From the records below, print only the part that opens with the line containing "background: #f9a8d4 ->" and closes with the line containing "none -> <div>h1=1.43R+0.785S+1/2"; omit the pictures.

User interface change data:

□ □ □

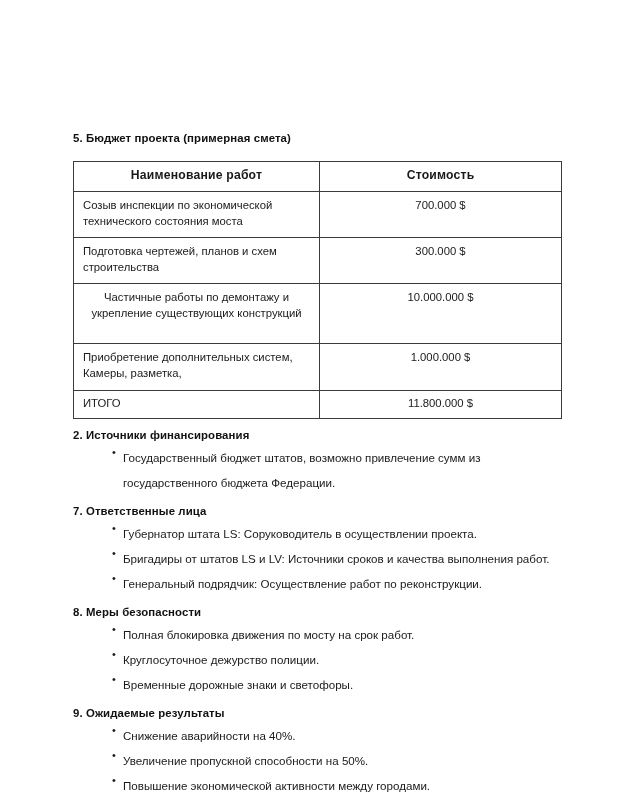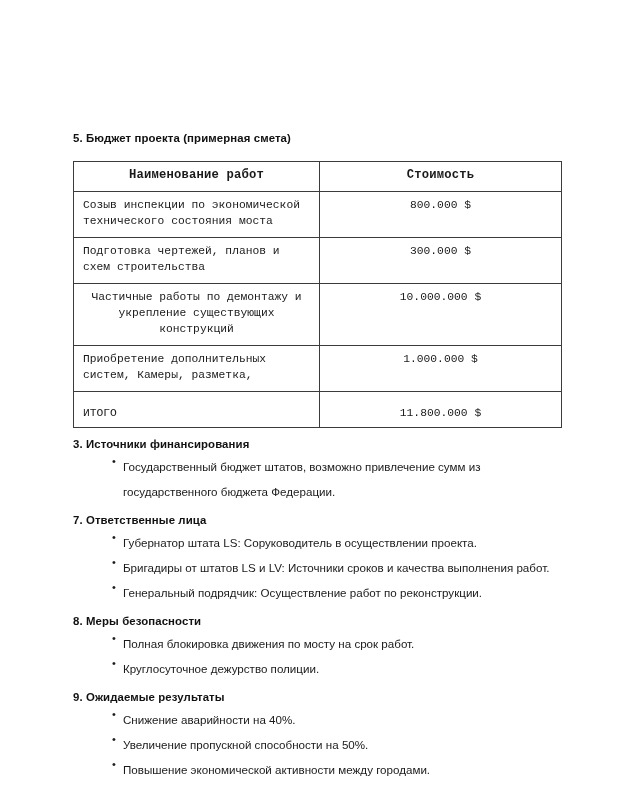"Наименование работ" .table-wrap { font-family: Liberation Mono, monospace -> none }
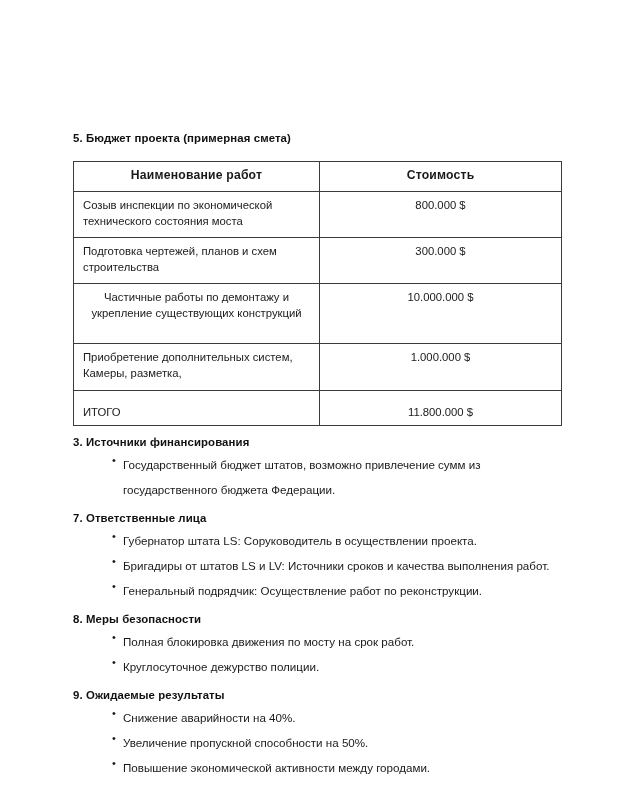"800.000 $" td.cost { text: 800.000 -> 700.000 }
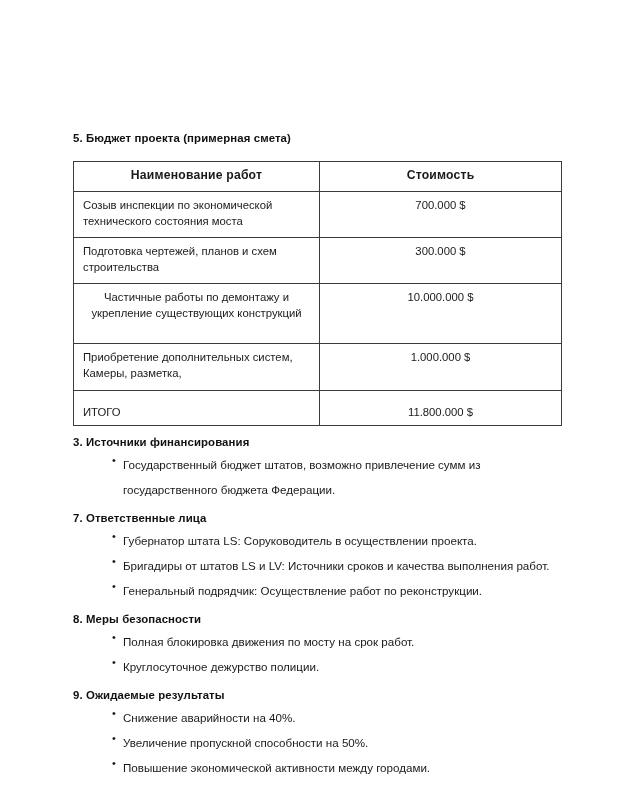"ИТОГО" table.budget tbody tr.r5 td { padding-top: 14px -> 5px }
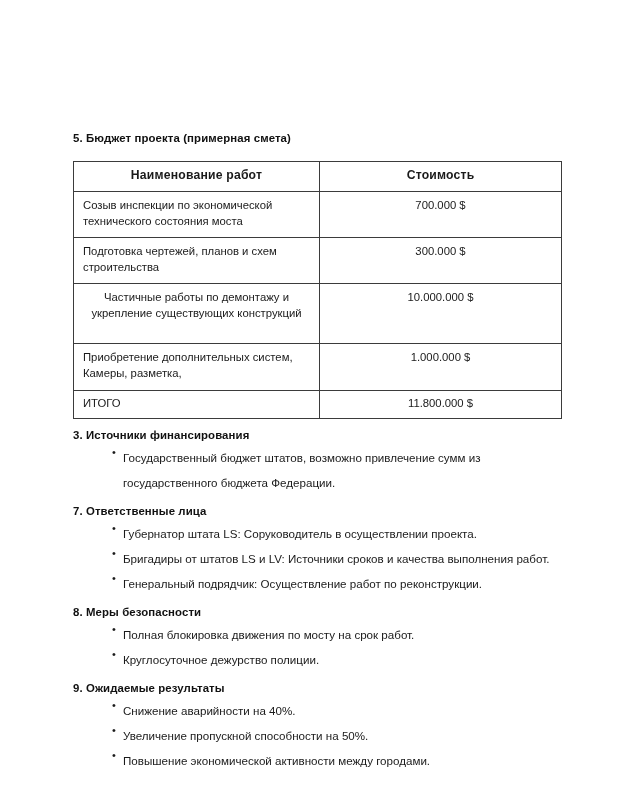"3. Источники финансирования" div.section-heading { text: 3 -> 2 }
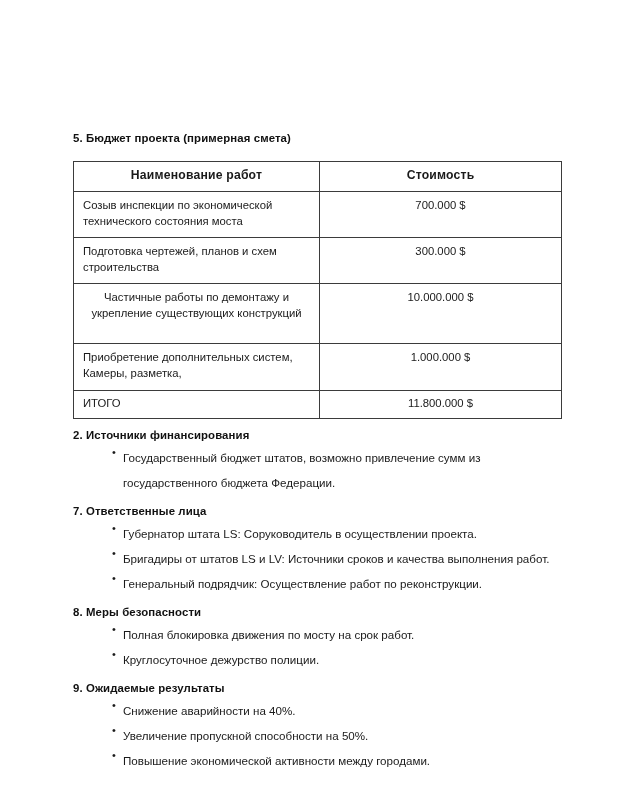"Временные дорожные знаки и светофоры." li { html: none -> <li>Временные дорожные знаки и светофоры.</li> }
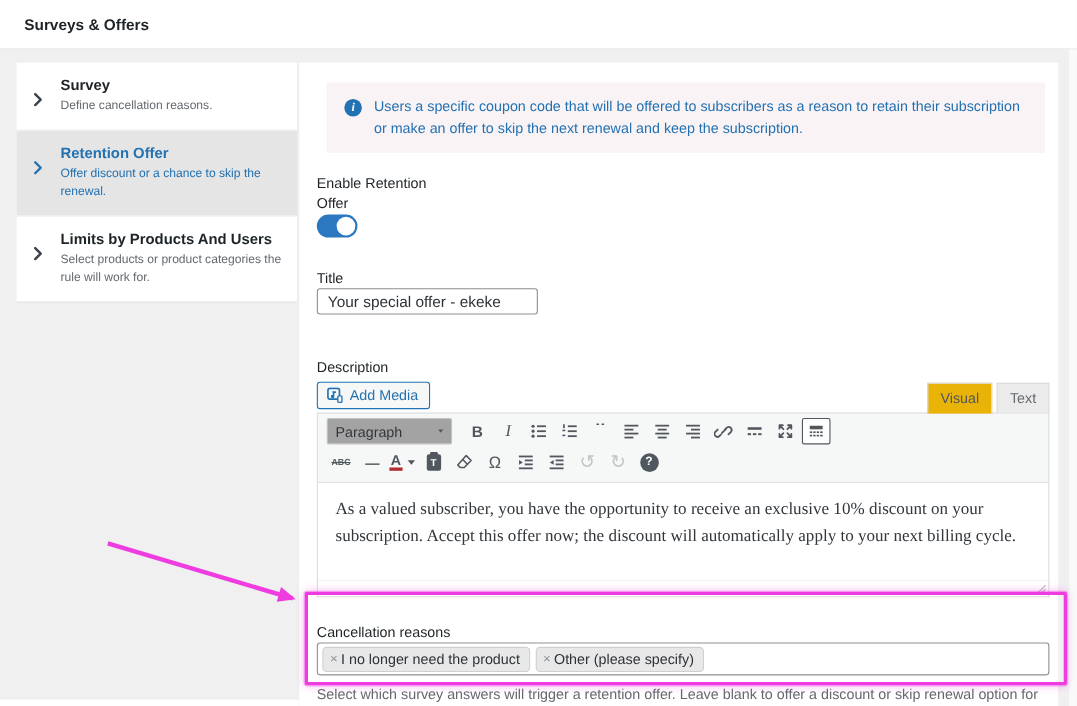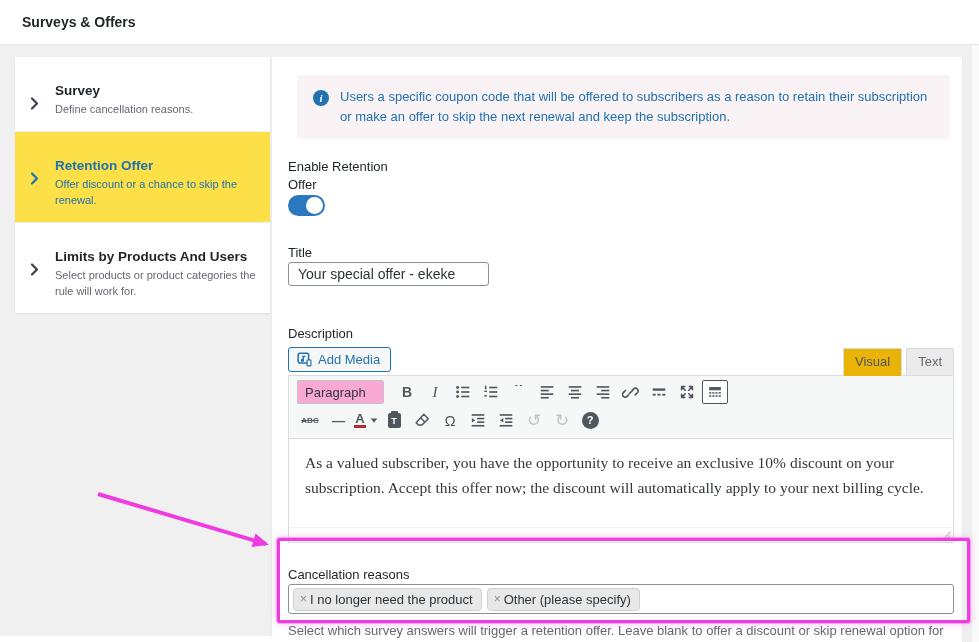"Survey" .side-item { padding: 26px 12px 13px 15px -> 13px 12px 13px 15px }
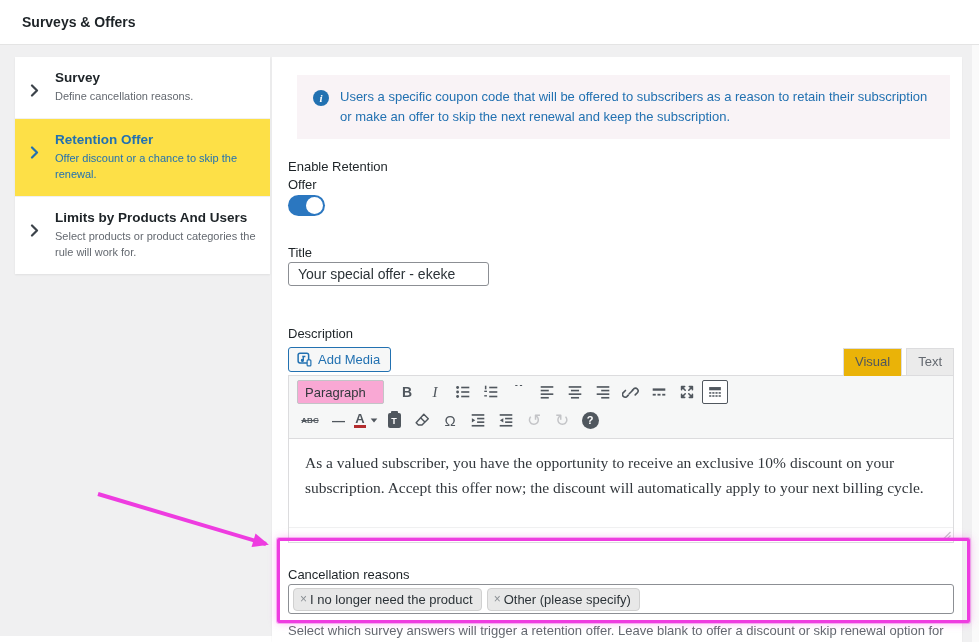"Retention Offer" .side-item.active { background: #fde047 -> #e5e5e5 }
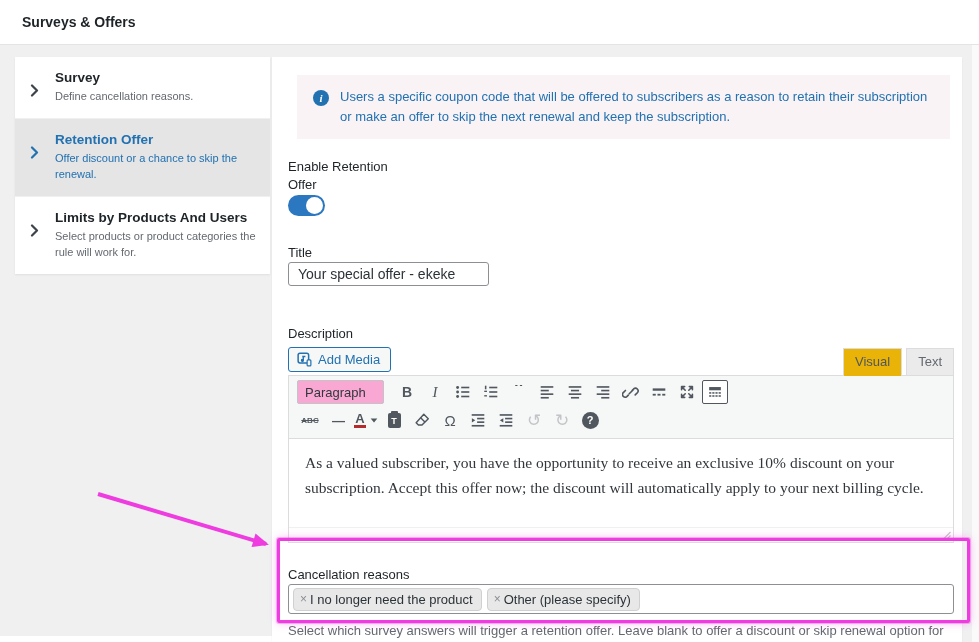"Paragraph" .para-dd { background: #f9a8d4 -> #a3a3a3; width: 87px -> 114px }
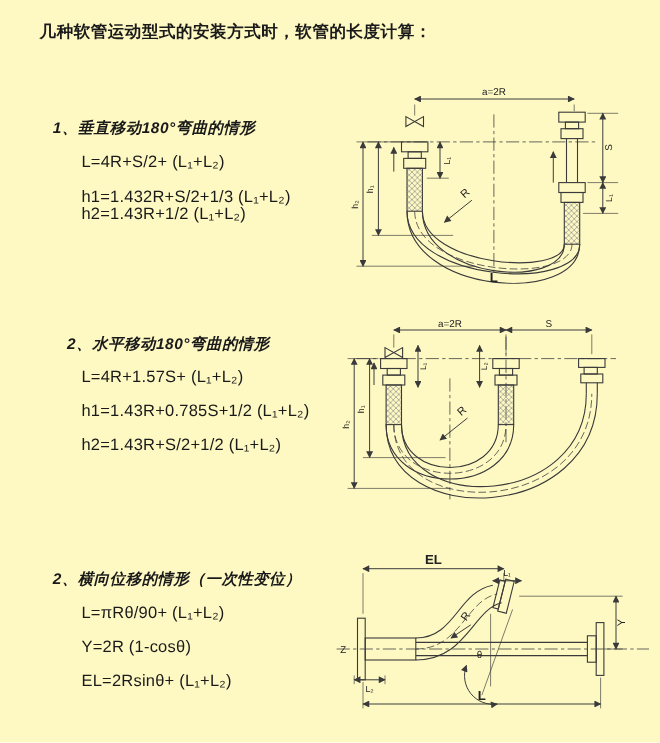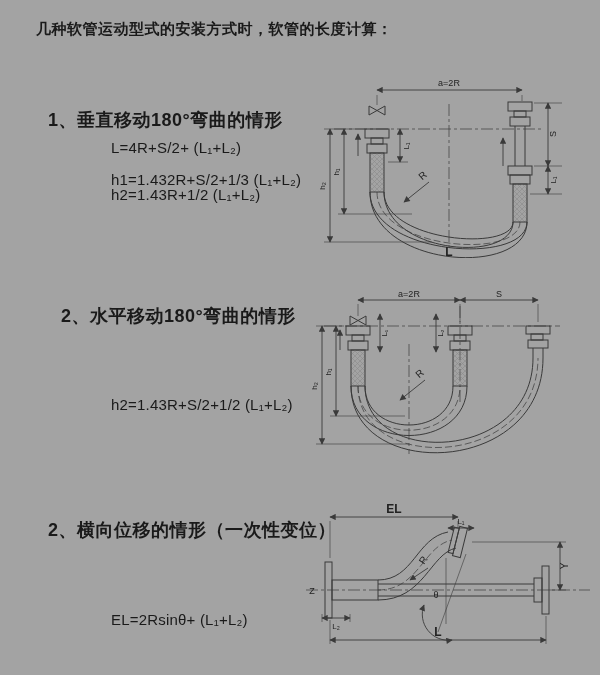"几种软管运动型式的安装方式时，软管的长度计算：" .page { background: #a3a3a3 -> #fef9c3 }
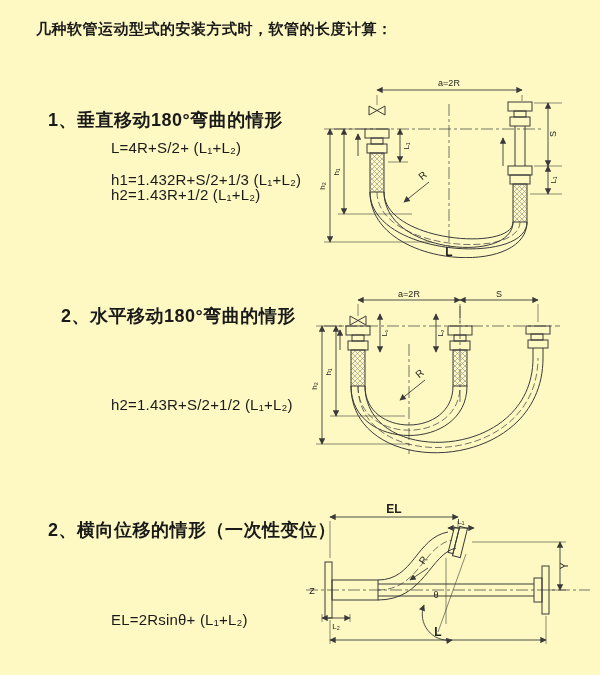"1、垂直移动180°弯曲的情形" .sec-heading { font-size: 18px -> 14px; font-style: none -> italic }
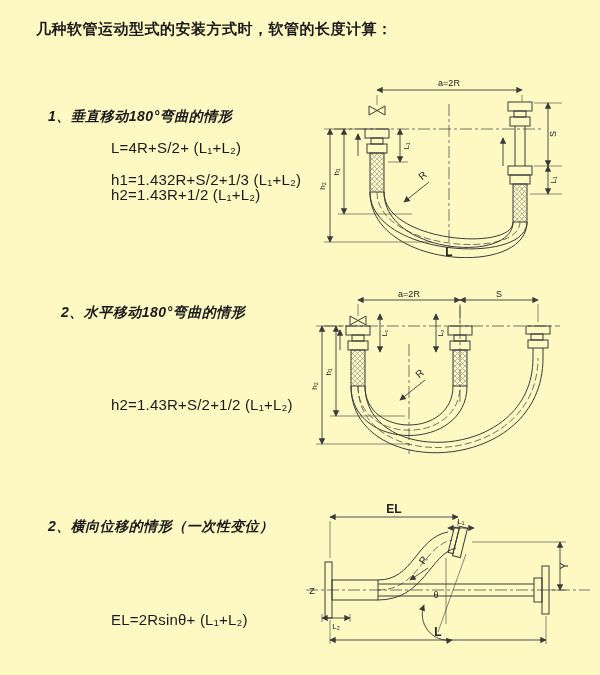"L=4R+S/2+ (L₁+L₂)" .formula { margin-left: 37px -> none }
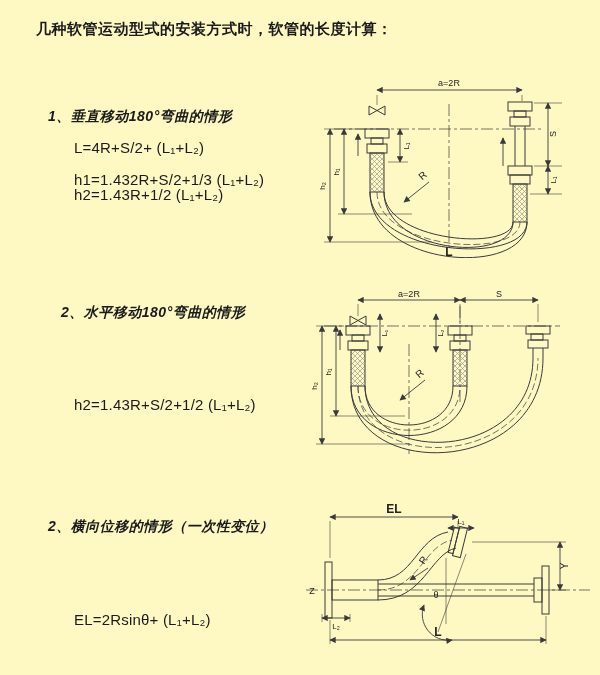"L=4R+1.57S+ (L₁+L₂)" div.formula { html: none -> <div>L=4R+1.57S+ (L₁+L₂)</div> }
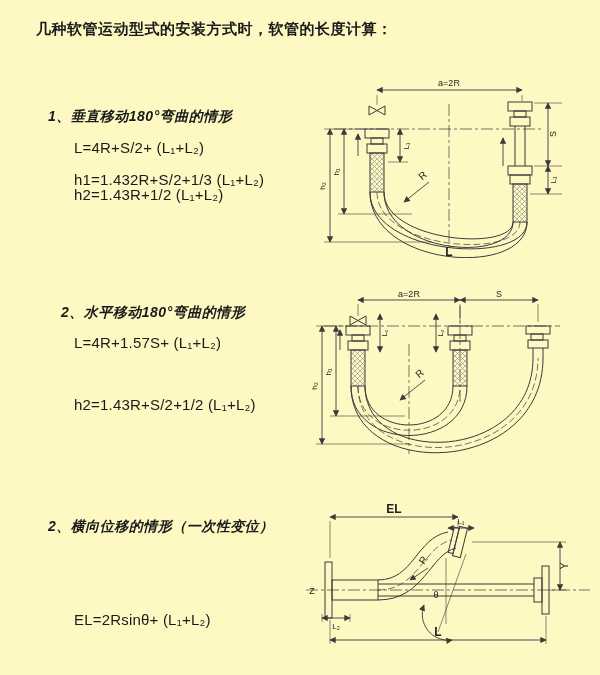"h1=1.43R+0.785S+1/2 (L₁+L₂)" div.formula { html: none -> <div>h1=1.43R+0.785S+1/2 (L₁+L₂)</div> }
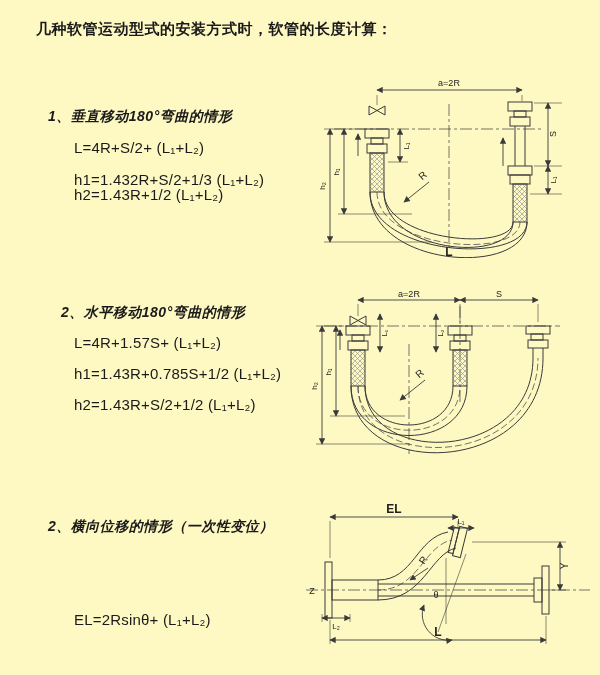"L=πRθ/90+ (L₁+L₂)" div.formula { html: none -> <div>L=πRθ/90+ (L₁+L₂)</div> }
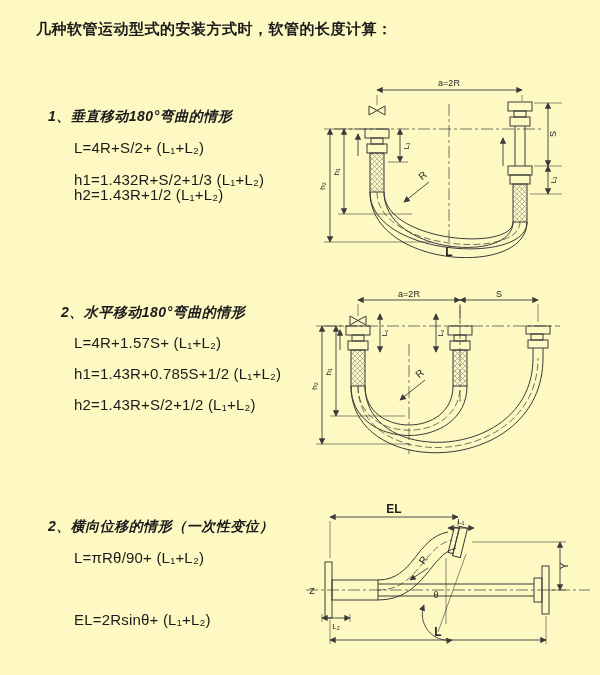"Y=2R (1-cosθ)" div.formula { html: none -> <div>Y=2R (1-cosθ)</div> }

□ □ □

Output of the task »
"Paragraph" .para-dd { background: #f9a8d4 -> #a3a3a3; width: 87px -> 114px }
"几种软管运动型式的安装方式时，软管的长度计算：" .page { background: #a3a3a3 -> #fef9c3 }
"1、垂直移动180°弯曲的情形" .sec-heading { font-size: 18px -> 14px; font-style: none -> italic }
"L=4R+S/2+ (L₁+L₂)" .formula { margin-left: 37px -> none }
"L=4R+1.57S+ (L₁+L₂)" div.formula { html: none -> <div>L=4R+1.57S+ (L₁+L₂)</div> }
"h1=1.43R+0.785S+1/2 (L₁+L₂)" div.formula { html: none -> <div>h1=1.43R+0.785S+1/2 (L₁+L₂)</div> }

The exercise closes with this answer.